Over to Sky Arts for Beat the Devil, playwright David Hare’s acclaimed pandemic play at London’s Bridge theatre turned one-off television drama. It sparked a recent furore when Hare (also directing here) railed at the BBC for turning it down on the grounds that “people are not interested” in Covid dramas. Oh dear, maybe not handbags, but definitely voice-memos at dawn. Was Hare right or the BBC?

It’s complicated. Starring Ralph Fiennes as Hare, Beat the Devil is an autobiographical monologue about the septuagenarian playwright’s early bout of Covid, set in his real-life studio (lots of wood; a photo of wife, designer turned sculptor Nicole Farhi, on prominent display). While he wasn’t hospitalised, Hare suffered a “pageant of random symptoms”, from vomiting to tasting everything as sewage to “air hunger”. Along the way, there’s wry humour and social commentary, primarily focused on government incompetence and needless deaths, with Fiennes/Hare seething: “I don’t have survivor’s guilt. I have survivor’s rage.”
In some ways I understand why the BBC baulked. Beat the Devil is very “first lockdown”: unnerving as the thought is, is this already dated? It’s also a stage-monologue: the most “action “you get is Fiennes/Hare waving around photocopied pictures of despised politicians. Still, the public is uninterested? Give over! Look at Help, the hugely successful Channel 4 drama starring Stephen Graham and Jodie Comer. Here, Fiennes single-handedly delivers a fantastic, unflagging hour, seamlessly swooping through all the different topics and moods. As a highly personal pandemic-era dramatic curio, Beat the Devil has its own cultural value.

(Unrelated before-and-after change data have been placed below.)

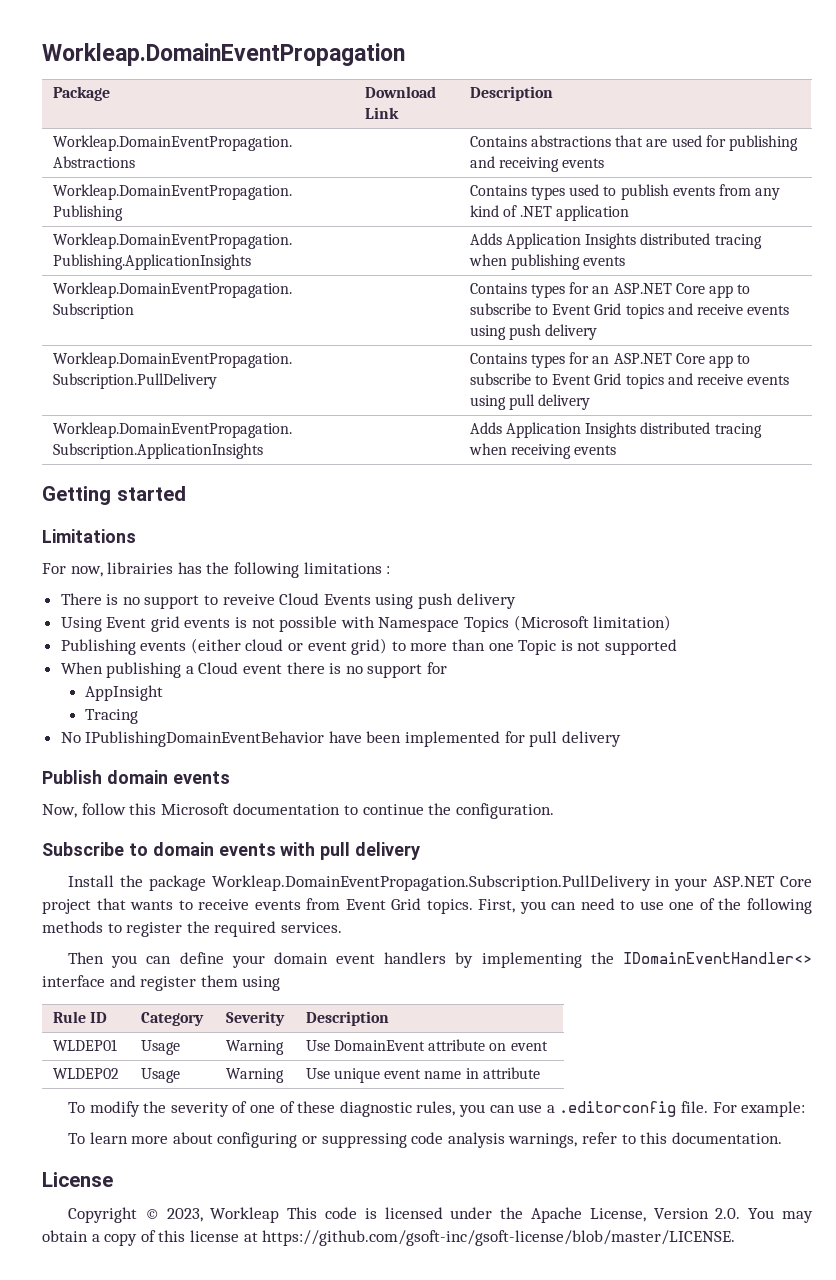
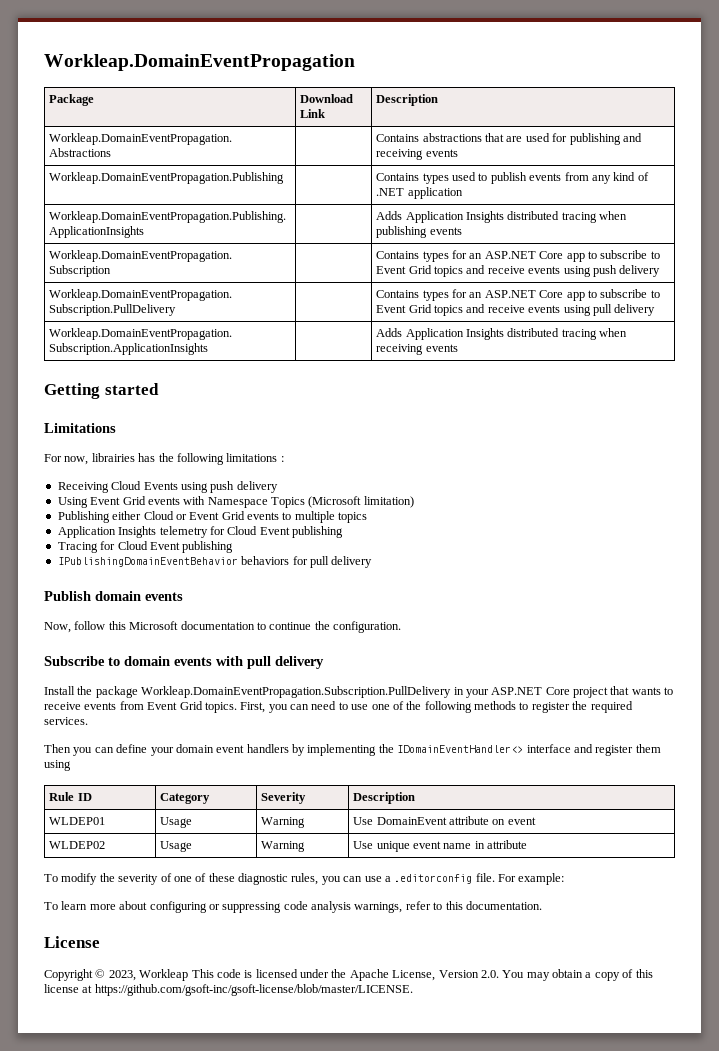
- There is no support to reveive Cloud Events using push delivery
+ Receiving Cloud Events using push delivery
- Using Event grid events is not possible with Namespace Topics (Microsoft limitation)
+ Using Event Grid events with Namespace Topics (Microsoft limitation)
- Publishing events (either cloud or event grid) to more than one Topic is not supported
- When publishing a Cloud event there is no support for
- AppInsight
- Tracing
- No IPublishingDomainEventBehavior have been implemented for pull delivery
+ Publishing either Cloud or Event Grid events to multiple topics
+ Application Insights telemetry for Cloud Event publishing
+ Tracing for Cloud Event publishing
+ IPublishingDomainEventBehavior behaviors for pull delivery

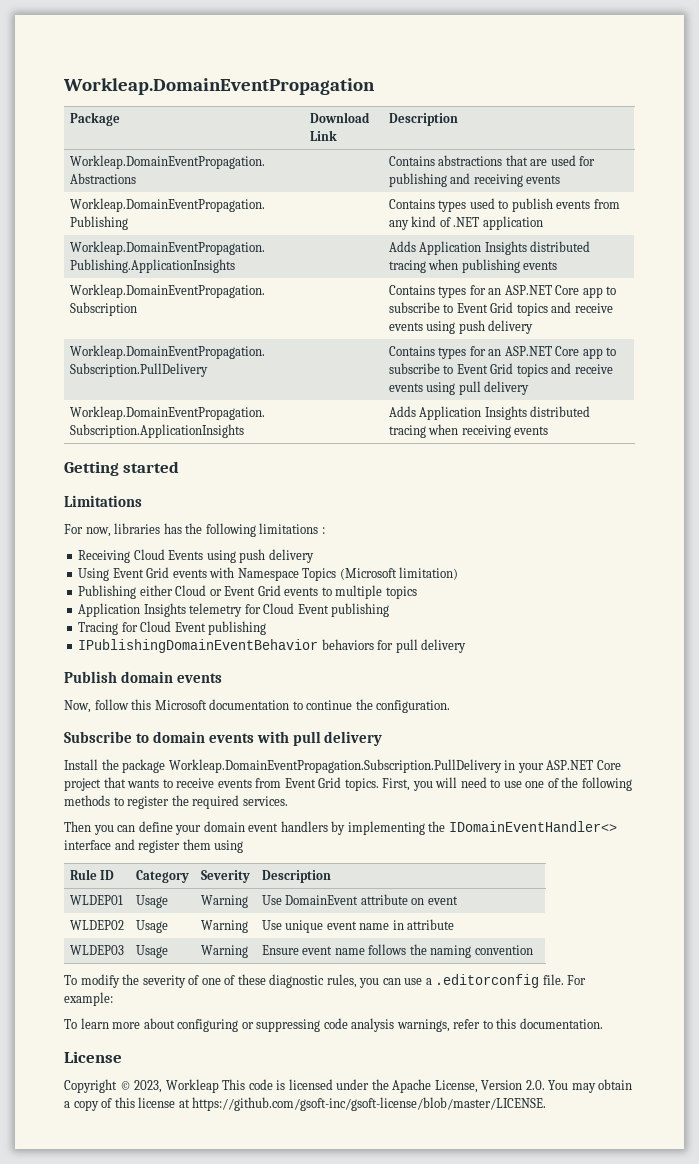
- For now, librairies has the following limitations :
+ For now, libraries has the following limitations :
- First, you can need to use one of the following methods to register the required services.
+ First, you will need to use one of the following methods to register the required services.
+ WLDEP03 | Usage | Warning | Ensure event name follows the naming convention

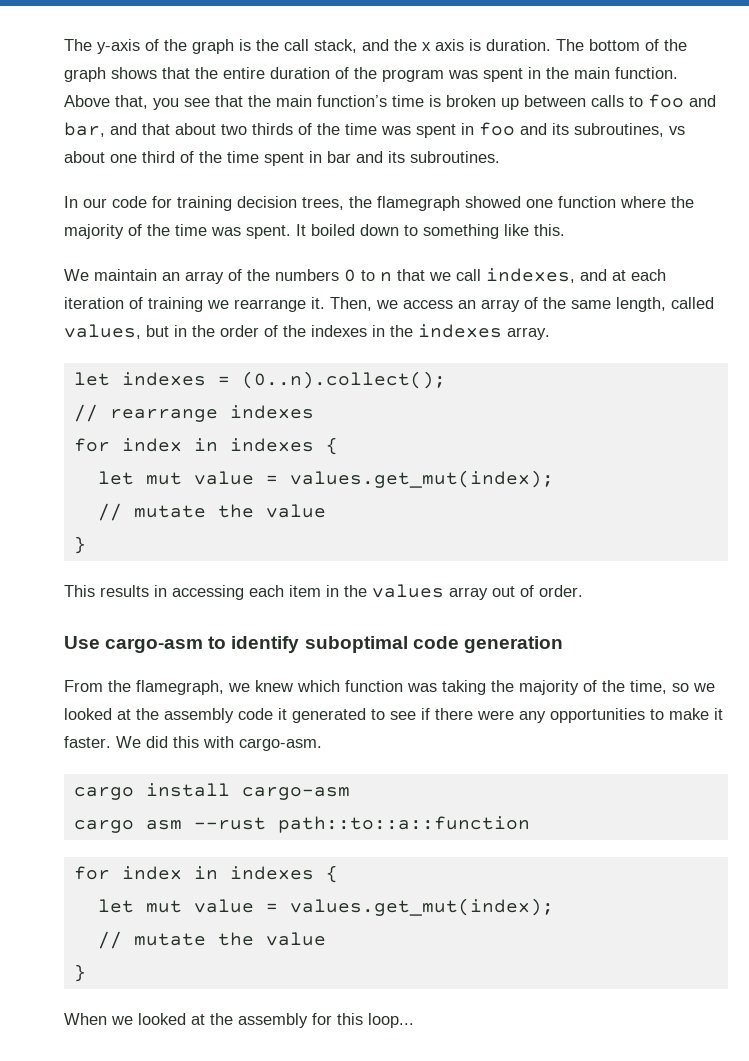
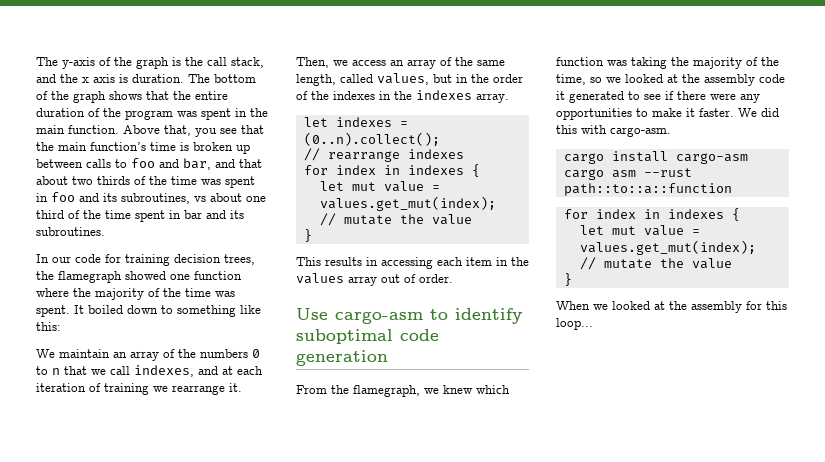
- It boiled down to something like this.
+ It boiled down to something like this:

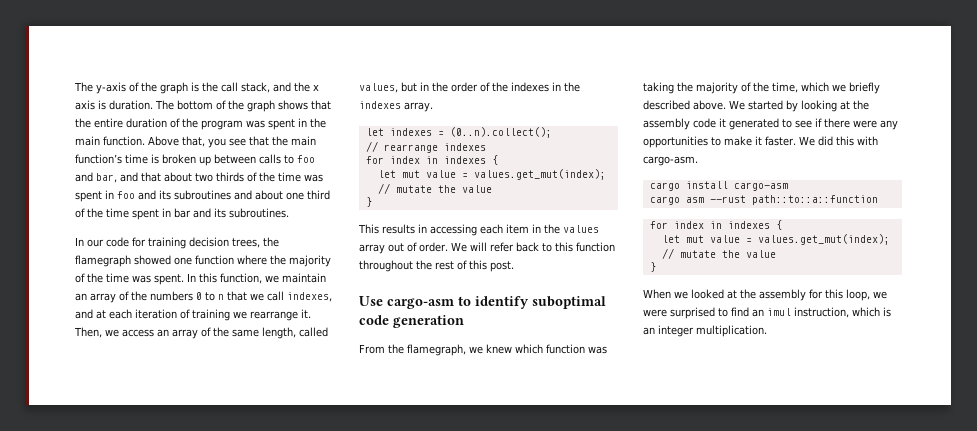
- Above that, you see that the main function’s time is broken up between calls to foo and bar, and that about two thirds of the time was spent in foo and its subroutines, vs about one third of the time spent in bar and its subroutines.
+ Above that, you see that the main function’s time is broken up between calls to foo and bar, and that about two thirds of the time was spent in foo and its subroutines and about one third of the time spent in bar and its subroutines.
- It boiled down to something like this:
- We maintain an array of the numbers 0 to n that we call indexes, and at each iteration of training we rearrange it.
+ In this function, we maintain an array of the numbers 0 to n that we call indexes, and at each iteration of training we rearrange it.
+ We will refer back to this function throughout the rest of this post.
- From the flamegraph, we knew which function was taking the majority of the time, so we looked at the assembly code it generated to see if there were any opportunities to make it faster.
+ From the flamegraph, we knew which function was taking the majority of the time, which we briefly described above. We started by looking at the assembly code it generated to see if there were any opportunities to make it faster.
- When we looked at the assembly for this loop...
+ When we looked at the assembly for this loop, we were surprised to find an imul instruction, which is an integer multiplication.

ITV’s three-part crime drama The Tower, based on Kate London’s novel Post Mortem, shown over consecutive nights last week, is dramatised by Patrick Harbinson and directed by Jim Loach. It has a strong, hardworking cast, headed by the ever classy Gemma Whelan, and including Tahirah Sharif, Jimmy Akingbola and Emmett J Scanlan. There’s also an intriguing premise: a policeman (Nick Holder) and a teenage Libyan refugee (Lola Elsokari) fall to their deaths from the roof of a tower block, witnessed only by a young police constable (Sharif) and a small child.
Sadly, things soon degenerate into a blizzard of themes: police racism, organised crime, bent coppers, cover-ups and more, including casual homophobia (Whelan’s character, DS Sarah Collins, is a heartbroken lesbian). To make things even more untidy, there were so many flashbacks I felt like I should have my stomach contents tested for hallucinogens. I loved the performances though, particularly the increasingly fraught back and forth between Whelan and Akingbola. Bring back the characters, please, but with a less chaotic story.
What else I’m watching

In My Skin
(BBC Two)
Second series of the award-winning Welsh comedy-drama, starring Gabrielle Creevy as a lesbian schoolgirl with an abusive father and mentally ill mother. A semi-autobiographical passion project from writer Kayleigh Llewellyn (Killing Eve), it’s dark, witty and heart-rending. Kudos to all involved.
Close to Me
(Channel 4)
Eminently watchable psychological thriller based on the book by Amanda Reynoldsabout a woman struggling with amnesia after a sinister fall. It stars Connie Nielsen and Christopher Eccleston; viewers will just have to be brave about Ecclestone’s alarming blond hair.
MasterChef: The Professionals
(BBC One)
It’s back, with Marcus Wareing, Monica Galetti and Gregg Wallace. I sometimes feel conflicted watching this. It’s fine for amateurs, but couldn’t being reprimanded on a TV show for burning sausages, as happened in the opener, destroy professional reputations?